Exercise goal:
Pictures aside, output each record exactly.

──────── Records for processing ────────

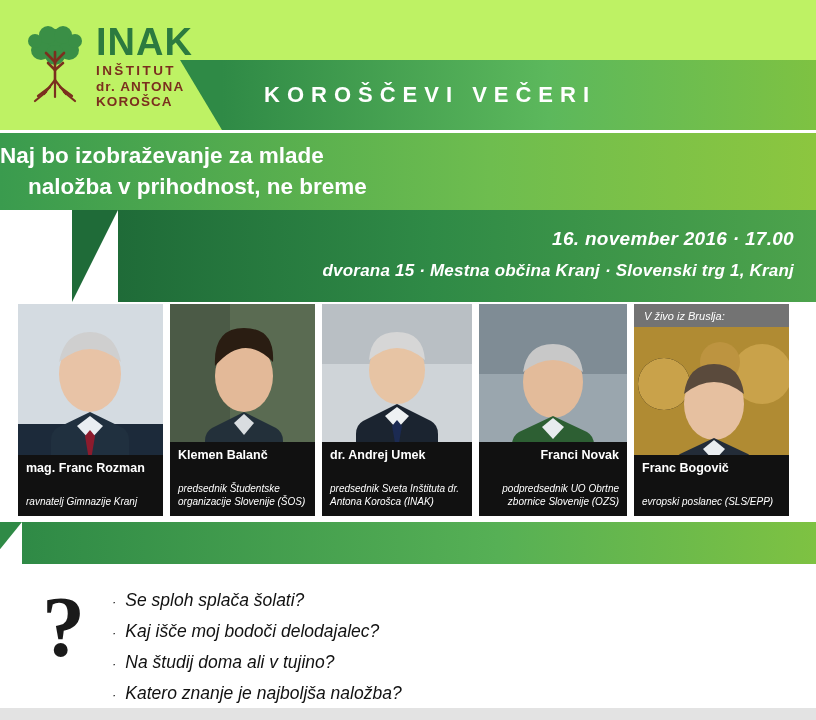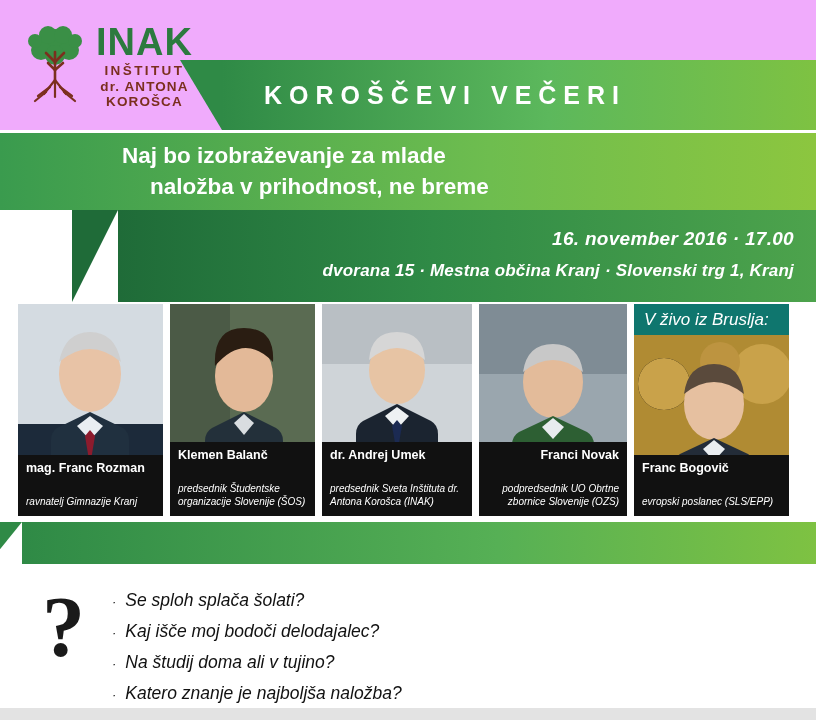--- a/index.html
+++ b/index.html
@@ -19,8 +19,7 @@
   .top-band {
     position: absolute; left: 0; top: 0;
     width: 816px; height: 130px;
-    background: #f0abfc;
-    text-align: center;
+    background: #bef264;
   }
   .logo-wrap {
     position: absolute; left: 22px; top: 22px;

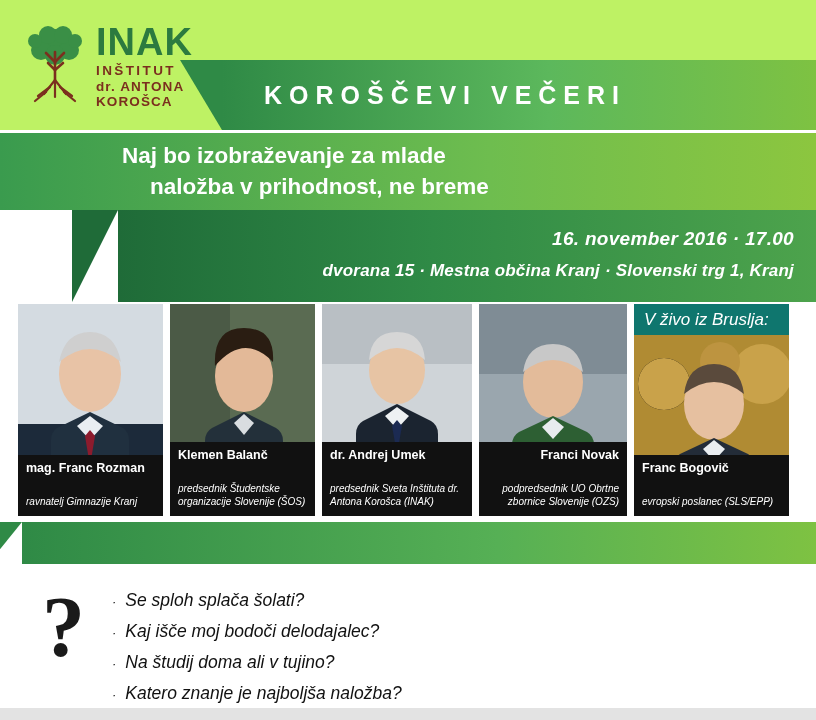--- a/index.html
+++ b/index.html
@@ -59,7 +59,7 @@
     border-color: transparent #2f8a46 transparent transparent;
   }
   .title-ribbon h1 {
-    color: #ffffff; font-size: 25px; font-weight: bold;
+    color: #ffffff; font-size: 22px; font-weight: bold;
     letter-spacing: 7px; margin-left: 42px;
   }
 

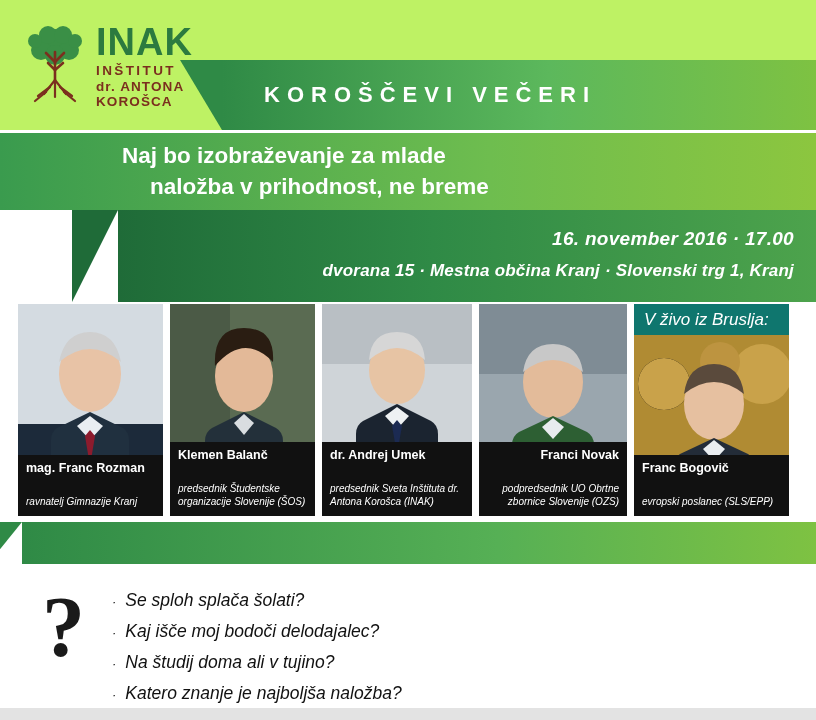--- a/index.html
+++ b/index.html
@@ -71,7 +71,7 @@
     display: flex; align-items: center;
   }
   .subtitle-block .sub-inner {
-    margin-left: 122px; color: #ffffff;
+    color: #ffffff;
     font-size: 22.5px; font-weight: bold; line-height: 1.35;
   }
   .subtitle-block .l2 { padding-left: 28px; }

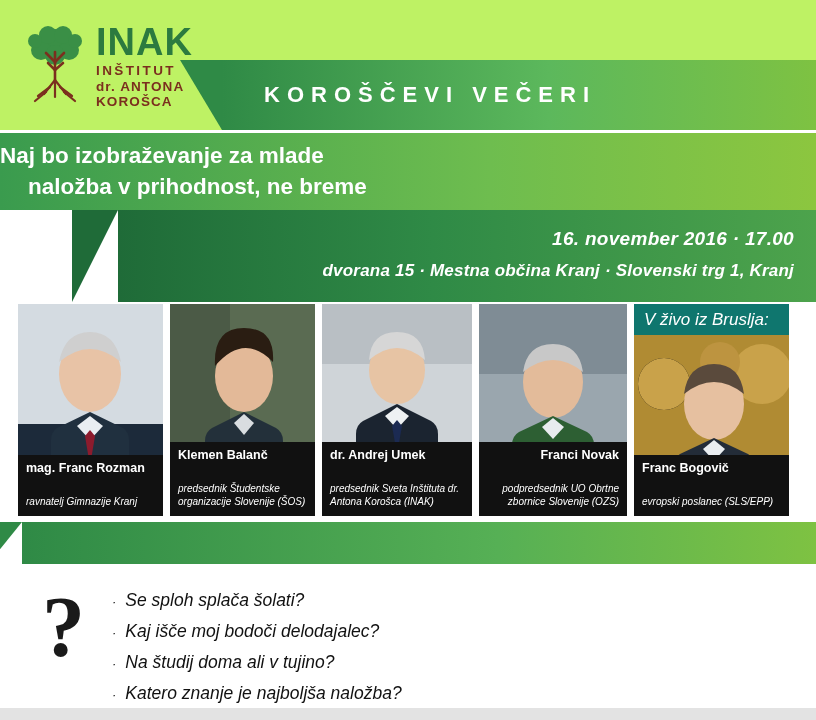--- a/index.html
+++ b/index.html
@@ -142,8 +142,8 @@
 
   .live-label {
     position: absolute; left: 0; top: 0; width: 100%;
-    background: #0f766e; color: #ffffff;
-    font-size: 17px; font-style: italic;
+    background: #737373; color: #ffffff;
+    font-size: 11px; font-style: italic;
     padding: 6px 8px 5px 10px;
   }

────────

Solution to the problem:
--- a/index.html
+++ b/index.html
@@ -19,8 +19,7 @@
   .top-band {
     position: absolute; left: 0; top: 0;
     width: 816px; height: 130px;
-    background: #f0abfc;
-    text-align: center;
+    background: #bef264;
   }
   .logo-wrap {
     position: absolute; left: 22px; top: 22px;

--- a/index.html
+++ b/index.html
@@ -59,7 +59,7 @@
     border-color: transparent #2f8a46 transparent transparent;
   }
   .title-ribbon h1 {
-    color: #ffffff; font-size: 25px; font-weight: bold;
+    color: #ffffff; font-size: 22px; font-weight: bold;
     letter-spacing: 7px; margin-left: 42px;
   }
 

--- a/index.html
+++ b/index.html
@@ -71,7 +71,7 @@
     display: flex; align-items: center;
   }
   .subtitle-block .sub-inner {
-    margin-left: 122px; color: #ffffff;
+    color: #ffffff;
     font-size: 22.5px; font-weight: bold; line-height: 1.35;
   }
   .subtitle-block .l2 { padding-left: 28px; }

--- a/index.html
+++ b/index.html
@@ -142,8 +142,8 @@
 
   .live-label {
     position: absolute; left: 0; top: 0; width: 100%;
-    background: #0f766e; color: #ffffff;
-    font-size: 17px; font-style: italic;
+    background: #737373; color: #ffffff;
+    font-size: 11px; font-style: italic;
     padding: 6px 8px 5px 10px;
   }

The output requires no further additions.